VibeVoice-finetuning  by voicepowered-ai

Efficient LoRA finetuning for VibeVoice speech synthesis

Created 3 months ago
324 stars

Top 84.1% on SourcePulse

GitHubView on GitHub
Project Summary

Summary

This repository offers an unofficial, work-in-progress (WIP) implementation for LoRA finetuning of VibeVoice models. It targets users aiming to customize VibeVoice's text-to-speech capabilities, leveraging a dual-loss approach for enhanced acoustic and semantic generation.

How It Works

The project utilizes LoRA for parameter-efficient finetuning of VibeVoice 1.5B and 7B models. Training employs a dual-loss objective: masked Cross-Entropy (CE) on text tokens and diffusion Mean Squared Error (MSE) on acoustic latents. A custom collator constructs interleaved sequences with speech placeholders and computes masks for diffusion loss. The approach supports flexible voice prompt handling, including auto-generation from target audio or user-provided files, with random dropping during training for generalization.
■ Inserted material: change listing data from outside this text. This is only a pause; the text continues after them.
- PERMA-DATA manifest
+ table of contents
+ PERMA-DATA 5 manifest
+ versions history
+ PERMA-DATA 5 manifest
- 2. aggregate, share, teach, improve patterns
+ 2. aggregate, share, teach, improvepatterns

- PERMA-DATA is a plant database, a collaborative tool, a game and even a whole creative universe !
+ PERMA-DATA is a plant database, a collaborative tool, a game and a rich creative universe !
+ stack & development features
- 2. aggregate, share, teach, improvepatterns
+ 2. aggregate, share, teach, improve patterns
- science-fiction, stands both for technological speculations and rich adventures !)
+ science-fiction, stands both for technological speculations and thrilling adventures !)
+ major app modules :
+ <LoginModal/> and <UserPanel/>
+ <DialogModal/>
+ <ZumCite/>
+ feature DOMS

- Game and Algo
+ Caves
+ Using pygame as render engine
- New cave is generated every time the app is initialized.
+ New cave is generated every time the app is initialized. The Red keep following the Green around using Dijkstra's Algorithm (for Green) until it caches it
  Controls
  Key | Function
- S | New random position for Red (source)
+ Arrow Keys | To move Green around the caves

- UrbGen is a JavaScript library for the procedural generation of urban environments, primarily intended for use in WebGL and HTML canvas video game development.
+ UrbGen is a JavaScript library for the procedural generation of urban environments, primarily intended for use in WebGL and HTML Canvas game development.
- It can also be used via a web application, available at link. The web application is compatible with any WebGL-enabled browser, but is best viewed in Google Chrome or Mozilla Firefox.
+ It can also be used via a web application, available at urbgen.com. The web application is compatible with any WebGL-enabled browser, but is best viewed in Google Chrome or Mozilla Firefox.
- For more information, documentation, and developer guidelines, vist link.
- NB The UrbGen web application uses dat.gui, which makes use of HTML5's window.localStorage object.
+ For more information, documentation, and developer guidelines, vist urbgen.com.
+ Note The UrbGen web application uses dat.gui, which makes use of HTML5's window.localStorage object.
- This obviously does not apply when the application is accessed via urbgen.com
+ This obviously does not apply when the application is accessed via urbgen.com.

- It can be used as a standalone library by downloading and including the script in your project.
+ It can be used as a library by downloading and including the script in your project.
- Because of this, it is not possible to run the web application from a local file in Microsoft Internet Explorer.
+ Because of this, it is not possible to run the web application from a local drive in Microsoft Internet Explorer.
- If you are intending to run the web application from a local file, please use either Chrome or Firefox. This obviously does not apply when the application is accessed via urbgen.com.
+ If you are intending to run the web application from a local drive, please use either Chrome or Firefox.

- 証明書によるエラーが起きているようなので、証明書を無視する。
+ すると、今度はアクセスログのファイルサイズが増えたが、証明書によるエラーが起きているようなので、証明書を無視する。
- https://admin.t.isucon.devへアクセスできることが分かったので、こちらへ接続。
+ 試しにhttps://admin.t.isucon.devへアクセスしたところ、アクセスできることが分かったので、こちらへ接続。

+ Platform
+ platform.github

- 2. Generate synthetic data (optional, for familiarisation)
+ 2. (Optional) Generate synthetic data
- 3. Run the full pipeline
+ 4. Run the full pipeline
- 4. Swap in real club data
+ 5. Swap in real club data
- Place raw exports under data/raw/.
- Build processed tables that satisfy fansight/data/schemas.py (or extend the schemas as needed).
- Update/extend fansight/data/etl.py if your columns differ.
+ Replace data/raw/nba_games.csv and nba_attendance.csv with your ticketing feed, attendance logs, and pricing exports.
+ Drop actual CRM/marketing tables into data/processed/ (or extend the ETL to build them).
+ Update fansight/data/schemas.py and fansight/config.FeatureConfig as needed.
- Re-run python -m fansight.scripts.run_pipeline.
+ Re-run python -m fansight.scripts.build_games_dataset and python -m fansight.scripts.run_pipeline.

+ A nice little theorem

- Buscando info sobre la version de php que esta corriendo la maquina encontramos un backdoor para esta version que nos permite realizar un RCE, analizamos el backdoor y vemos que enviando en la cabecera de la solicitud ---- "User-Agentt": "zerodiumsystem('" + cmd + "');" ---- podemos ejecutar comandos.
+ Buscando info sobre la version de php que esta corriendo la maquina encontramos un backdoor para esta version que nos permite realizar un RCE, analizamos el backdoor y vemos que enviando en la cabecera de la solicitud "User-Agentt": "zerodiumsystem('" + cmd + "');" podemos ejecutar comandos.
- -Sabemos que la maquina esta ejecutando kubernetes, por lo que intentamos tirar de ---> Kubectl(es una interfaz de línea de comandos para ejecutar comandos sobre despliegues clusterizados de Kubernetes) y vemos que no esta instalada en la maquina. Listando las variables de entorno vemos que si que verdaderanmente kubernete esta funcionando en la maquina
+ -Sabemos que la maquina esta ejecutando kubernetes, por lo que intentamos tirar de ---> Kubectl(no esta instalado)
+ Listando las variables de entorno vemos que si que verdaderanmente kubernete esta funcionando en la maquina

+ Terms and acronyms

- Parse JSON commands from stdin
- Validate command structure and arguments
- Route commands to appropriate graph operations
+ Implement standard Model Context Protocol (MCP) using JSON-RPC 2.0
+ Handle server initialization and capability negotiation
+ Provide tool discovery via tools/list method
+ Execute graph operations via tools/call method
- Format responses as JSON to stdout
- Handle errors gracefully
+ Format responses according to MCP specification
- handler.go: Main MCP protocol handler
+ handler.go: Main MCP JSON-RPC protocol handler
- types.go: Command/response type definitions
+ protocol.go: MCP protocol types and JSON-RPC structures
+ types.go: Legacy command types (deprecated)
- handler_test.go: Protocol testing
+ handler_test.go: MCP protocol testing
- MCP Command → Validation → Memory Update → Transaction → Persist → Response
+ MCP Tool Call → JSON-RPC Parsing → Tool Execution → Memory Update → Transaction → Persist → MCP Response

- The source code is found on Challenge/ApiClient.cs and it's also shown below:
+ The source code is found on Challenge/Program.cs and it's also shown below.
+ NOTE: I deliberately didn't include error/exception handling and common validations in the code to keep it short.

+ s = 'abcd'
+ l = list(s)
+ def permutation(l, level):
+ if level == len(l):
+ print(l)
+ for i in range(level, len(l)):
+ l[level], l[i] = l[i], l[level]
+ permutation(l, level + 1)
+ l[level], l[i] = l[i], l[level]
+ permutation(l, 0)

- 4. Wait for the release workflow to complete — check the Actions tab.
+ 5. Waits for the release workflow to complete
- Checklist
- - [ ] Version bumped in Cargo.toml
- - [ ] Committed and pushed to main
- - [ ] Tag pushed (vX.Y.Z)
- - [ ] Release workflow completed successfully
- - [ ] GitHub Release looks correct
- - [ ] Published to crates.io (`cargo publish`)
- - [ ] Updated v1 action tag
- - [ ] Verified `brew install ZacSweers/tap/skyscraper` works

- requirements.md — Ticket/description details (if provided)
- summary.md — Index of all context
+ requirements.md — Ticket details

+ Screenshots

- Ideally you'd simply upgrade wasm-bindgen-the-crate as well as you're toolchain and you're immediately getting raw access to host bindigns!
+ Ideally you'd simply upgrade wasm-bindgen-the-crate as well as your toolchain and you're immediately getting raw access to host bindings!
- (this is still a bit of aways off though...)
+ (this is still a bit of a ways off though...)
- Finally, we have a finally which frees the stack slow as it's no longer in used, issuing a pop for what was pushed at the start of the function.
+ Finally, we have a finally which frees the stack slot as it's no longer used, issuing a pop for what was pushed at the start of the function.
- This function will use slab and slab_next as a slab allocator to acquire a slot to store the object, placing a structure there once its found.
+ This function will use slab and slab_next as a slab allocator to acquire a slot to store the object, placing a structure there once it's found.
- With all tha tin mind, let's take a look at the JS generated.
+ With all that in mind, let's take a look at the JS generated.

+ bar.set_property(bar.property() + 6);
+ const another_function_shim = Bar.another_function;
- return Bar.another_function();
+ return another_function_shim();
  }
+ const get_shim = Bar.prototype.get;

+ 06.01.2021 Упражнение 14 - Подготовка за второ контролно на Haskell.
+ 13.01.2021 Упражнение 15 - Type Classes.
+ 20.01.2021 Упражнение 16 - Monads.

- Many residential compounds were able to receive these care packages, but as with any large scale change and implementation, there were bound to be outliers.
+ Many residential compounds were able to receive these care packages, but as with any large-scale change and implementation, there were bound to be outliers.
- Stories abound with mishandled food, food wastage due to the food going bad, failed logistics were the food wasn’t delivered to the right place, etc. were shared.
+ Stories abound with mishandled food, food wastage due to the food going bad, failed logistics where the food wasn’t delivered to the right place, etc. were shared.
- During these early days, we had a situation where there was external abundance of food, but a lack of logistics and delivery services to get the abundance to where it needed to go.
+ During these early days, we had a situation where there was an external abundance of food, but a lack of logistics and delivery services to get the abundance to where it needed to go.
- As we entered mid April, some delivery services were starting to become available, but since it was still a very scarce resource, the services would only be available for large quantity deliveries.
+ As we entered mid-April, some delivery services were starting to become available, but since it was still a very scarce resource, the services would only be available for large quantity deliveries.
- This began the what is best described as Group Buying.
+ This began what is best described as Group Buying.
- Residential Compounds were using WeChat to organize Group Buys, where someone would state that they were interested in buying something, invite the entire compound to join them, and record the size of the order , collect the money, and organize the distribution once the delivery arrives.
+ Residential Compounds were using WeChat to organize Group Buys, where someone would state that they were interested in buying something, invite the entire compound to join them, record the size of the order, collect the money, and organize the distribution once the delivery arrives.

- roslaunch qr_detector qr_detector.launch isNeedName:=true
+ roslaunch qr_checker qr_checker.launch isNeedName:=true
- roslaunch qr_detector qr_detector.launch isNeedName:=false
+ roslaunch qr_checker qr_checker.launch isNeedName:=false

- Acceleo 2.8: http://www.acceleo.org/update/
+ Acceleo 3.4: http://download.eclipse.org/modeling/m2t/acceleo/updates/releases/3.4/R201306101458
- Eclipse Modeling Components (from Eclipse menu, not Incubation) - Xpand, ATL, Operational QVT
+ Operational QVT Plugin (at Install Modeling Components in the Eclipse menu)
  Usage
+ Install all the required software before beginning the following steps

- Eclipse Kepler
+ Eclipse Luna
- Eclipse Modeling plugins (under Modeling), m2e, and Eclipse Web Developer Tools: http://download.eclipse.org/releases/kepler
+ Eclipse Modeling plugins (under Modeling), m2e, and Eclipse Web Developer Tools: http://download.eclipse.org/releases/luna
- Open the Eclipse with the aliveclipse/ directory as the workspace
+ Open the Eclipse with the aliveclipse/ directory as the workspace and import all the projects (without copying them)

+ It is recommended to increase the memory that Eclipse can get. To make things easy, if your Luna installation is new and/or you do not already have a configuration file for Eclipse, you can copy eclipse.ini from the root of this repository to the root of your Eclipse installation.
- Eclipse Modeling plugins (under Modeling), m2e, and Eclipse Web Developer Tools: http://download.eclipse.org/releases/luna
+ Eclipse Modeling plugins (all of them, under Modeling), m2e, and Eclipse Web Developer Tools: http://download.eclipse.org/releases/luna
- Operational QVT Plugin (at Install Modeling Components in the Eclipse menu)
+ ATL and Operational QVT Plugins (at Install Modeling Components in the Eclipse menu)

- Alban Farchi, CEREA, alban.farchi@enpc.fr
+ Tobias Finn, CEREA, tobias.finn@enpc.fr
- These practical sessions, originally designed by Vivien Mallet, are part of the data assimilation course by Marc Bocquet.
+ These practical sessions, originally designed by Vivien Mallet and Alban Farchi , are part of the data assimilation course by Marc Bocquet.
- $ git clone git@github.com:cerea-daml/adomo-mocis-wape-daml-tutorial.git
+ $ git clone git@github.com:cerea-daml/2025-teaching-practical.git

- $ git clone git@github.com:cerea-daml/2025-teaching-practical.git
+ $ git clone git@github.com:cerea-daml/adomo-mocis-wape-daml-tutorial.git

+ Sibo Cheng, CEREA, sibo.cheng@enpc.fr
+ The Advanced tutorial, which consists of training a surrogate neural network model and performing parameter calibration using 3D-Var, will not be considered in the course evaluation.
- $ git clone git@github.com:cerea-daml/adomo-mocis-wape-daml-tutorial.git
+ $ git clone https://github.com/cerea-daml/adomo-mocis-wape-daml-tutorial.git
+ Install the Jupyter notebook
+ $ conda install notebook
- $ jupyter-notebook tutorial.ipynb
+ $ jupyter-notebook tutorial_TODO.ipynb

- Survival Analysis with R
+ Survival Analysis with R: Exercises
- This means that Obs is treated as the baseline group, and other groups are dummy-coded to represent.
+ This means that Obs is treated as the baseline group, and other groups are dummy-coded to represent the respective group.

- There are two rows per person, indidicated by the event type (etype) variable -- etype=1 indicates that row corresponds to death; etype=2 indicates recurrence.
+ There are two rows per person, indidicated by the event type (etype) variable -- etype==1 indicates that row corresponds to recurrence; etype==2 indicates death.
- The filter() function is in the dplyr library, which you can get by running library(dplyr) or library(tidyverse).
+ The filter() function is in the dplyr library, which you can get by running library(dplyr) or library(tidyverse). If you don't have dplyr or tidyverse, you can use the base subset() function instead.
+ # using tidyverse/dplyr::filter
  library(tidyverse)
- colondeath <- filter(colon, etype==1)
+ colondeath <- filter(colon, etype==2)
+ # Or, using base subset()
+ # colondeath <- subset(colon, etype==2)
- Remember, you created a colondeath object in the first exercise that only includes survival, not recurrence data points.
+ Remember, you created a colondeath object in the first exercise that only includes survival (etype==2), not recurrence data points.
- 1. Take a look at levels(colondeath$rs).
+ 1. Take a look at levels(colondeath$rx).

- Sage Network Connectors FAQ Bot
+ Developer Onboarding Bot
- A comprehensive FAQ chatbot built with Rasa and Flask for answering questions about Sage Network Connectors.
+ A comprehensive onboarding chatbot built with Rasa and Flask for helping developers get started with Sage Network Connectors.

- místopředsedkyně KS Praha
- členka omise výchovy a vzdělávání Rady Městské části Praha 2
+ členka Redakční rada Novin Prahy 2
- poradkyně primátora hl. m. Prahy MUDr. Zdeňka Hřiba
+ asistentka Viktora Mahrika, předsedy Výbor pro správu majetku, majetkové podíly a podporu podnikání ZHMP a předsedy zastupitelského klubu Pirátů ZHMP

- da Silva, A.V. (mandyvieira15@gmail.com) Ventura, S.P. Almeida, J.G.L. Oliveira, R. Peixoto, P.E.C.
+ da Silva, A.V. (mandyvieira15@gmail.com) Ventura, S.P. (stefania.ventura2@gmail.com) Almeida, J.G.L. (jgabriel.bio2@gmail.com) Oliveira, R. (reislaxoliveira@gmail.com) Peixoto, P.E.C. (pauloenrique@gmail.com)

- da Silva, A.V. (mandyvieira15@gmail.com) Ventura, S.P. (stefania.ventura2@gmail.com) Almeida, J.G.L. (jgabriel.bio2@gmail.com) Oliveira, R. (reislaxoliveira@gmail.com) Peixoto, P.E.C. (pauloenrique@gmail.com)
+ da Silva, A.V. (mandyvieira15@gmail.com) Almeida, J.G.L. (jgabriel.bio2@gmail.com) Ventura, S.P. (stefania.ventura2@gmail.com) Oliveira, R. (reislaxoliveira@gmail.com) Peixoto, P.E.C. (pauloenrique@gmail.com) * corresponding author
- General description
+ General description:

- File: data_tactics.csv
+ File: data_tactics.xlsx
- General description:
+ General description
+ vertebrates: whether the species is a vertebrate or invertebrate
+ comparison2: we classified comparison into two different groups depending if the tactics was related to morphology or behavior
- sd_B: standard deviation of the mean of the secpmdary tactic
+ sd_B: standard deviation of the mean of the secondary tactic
Quick Start & Requirements

Installation requires cloning the repo, pip install -e ., and installing transformers==4.51.3. A tested Docker image is runpod/pytorch:2.8.0-py3.11-cuda12.8.1-cudnn-devel-ubuntu22.04. Hardware demands are high: 16GB VRAM for 1.5B models, 48GB VRAM for 7B models, with longer audio increasing VRAM needs. Audio data must be 24kHz or will be resampled.

Highlighted Details

  • Supports LoRA finetuning for VibeVoice 1.5B and 7B models.
  • Dual-loss strategy combines text CE loss and acoustic diffusion MSE loss.
  • Flexible voice prompt conditioning: auto-generation or user-provided, with random dropping (0.2 rate tested).
  • Collator builds interleaved sequences and computes diffusion loss masks.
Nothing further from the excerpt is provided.